Abbigliamento. Non va meglio se ci spostiamo nel settore dell’abbigliamento e dell’alta moda. Fiorucci, Ferrè, Coin, Fendi, Gucci, Valentino e Bulgari: tutti marchi storici, che da tempo sono un po’ meno italiani. Il primo, fondato a Milano nel 1967 da Elio Fiorucci, e’ stato rilevato nel 1990 dai giapponesi della Edwin International, che hanno lasciato nel capoluogo lombardo solo il centro design delocalizzando il resto. La Paris Group di Dubai ha acquisito, nel marzo 2011, il marchio Gianfranco Ferrè, mettendo nero su bianco un piano di rilancio del brand che prevede l’apertura di sedi proprio a Dubai ed Abu Dhabi. Dal 2007 Valentino Fashion Group e’ nelle mani di Permira, finanziaria britannica specializzata nei settori di private equity ed hedge funds.

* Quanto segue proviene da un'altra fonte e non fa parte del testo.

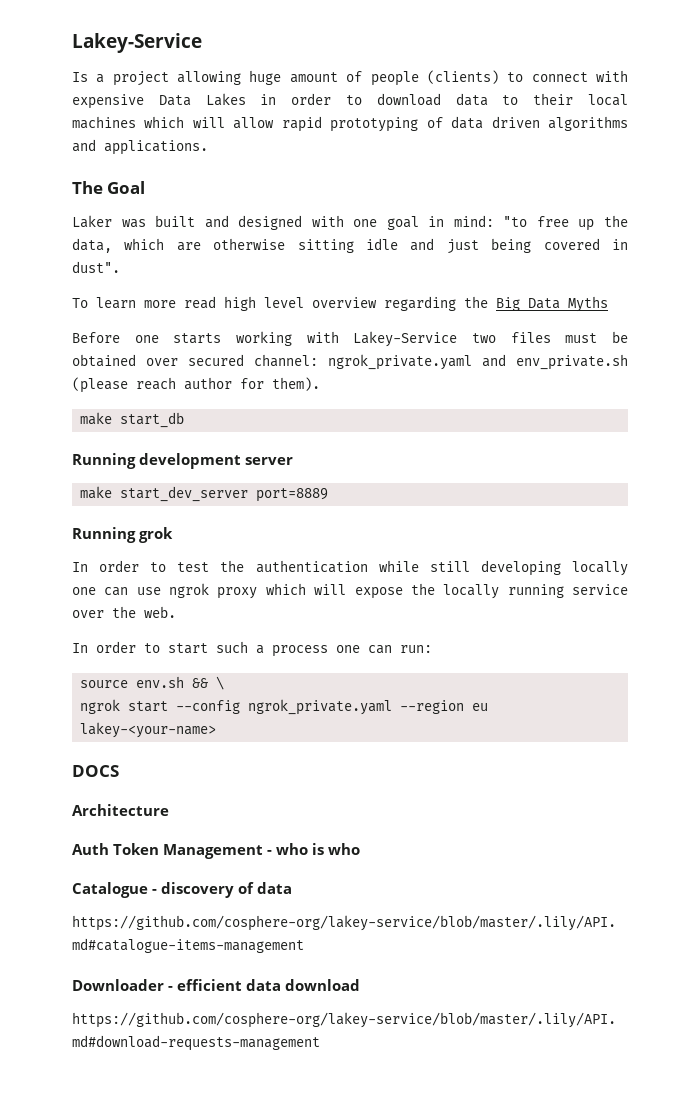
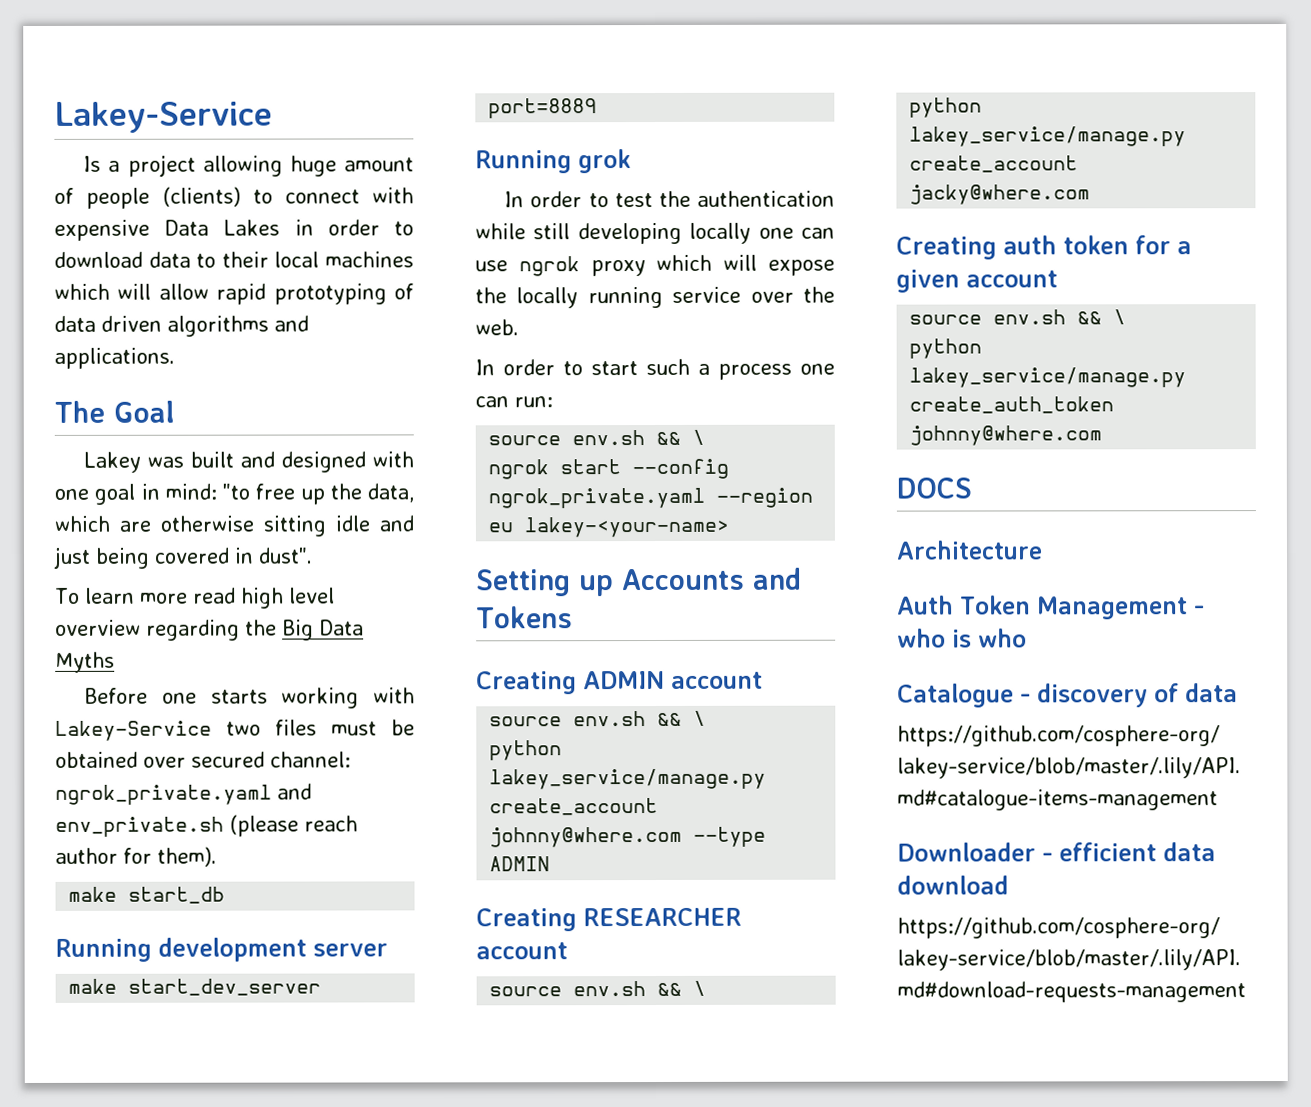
[72,215,112,228] Laker -> [83,451,142,473] Lakey
(217, 730) none -> [476,567,802,597] [476,606,573,629] [476,670,763,695] [489,710,707,727] [489,740,563,761] [489,768,767,790] [489,797,659,816] [489,826,767,848] [489,856,551,872] [476,907,742,932] [476,942,568,960] [489,980,707,997] [909,97,983,118] [909,126,1187,147] [909,155,1079,173] [909,184,1091,205] [896,235,1192,260] [896,269,1058,293] [909,309,1127,325] [909,338,983,359] [909,367,1187,388] [909,396,1115,414] [909,425,1103,446] // Setting up Accounts and Tokens // Creating ADMIN account // source env.sh && \ // python lakey_service/manage.py create_account johnny@where.com --type ADMIN // Creating RESEARCHER account // source env.sh && \ // python lakey_service/manage.py create_account jacky@where.com // Creating auth token for a given account // source env.sh && \ // python lakey_service/manage.py create_auth_token johnny@where.com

Fendi e’ di proprietà della Lymh (Louis Vuitton Moët Hennessy) così come Bulgari – 360 negozi in tutto il mondo -, il cui 98 per cento e’ stato ceduto ad inizio 2011. Nel 1999 Gucci e’ passata ai francesi della PPR, Pinault-Printemps-Redoute, mentre Coin, catena fondata nel 1916 da Vittorio Coin, appartiene alla Pai Partners.

Gli altri. Nel 1934 vedeva la luce, in Italia, la Società azionaria fabbrica italiana lavoratori occhiali, meglio conosciuta come Safilo, fondata da Guglielmo Tabacchi. L’azienda, che vende i propri prodotti in 130 paesi e produce occhiali per gruppi prestigiosi come Armani e Dior, e’ stata ceduta agli olandesi della Hal Holding. Nel campo della telefonia, invece, Omnitel e’ passata nelle mani di Vodafone (2001), mentre sette anni fa Enel ha ceduto la quota di maggioranza di Wind Telecomunicazioni S.p.a. all’imprenditore egiziano Naguib Sawiris – che i tifosi della Roma ricordano bene, visto il fatto che il magnate era vicino all’acquisto della società prima dell’arrivo della cordata di Thomas DiBenedetto -, che nel 2010 l’ha passata a VimpelCom (Russia). Ai cinesi del gruppo QianJiang e’ invece finita, nel 2005, la Benelli, storica casa automobilistica di proprietà della Merloni; Edison, la più antica società europea dell’energia, nata a Milano nel lontano 1884, e’ controllata dal 2005 da Transalpina di Energia, società di proprietà di Edf e Delmi.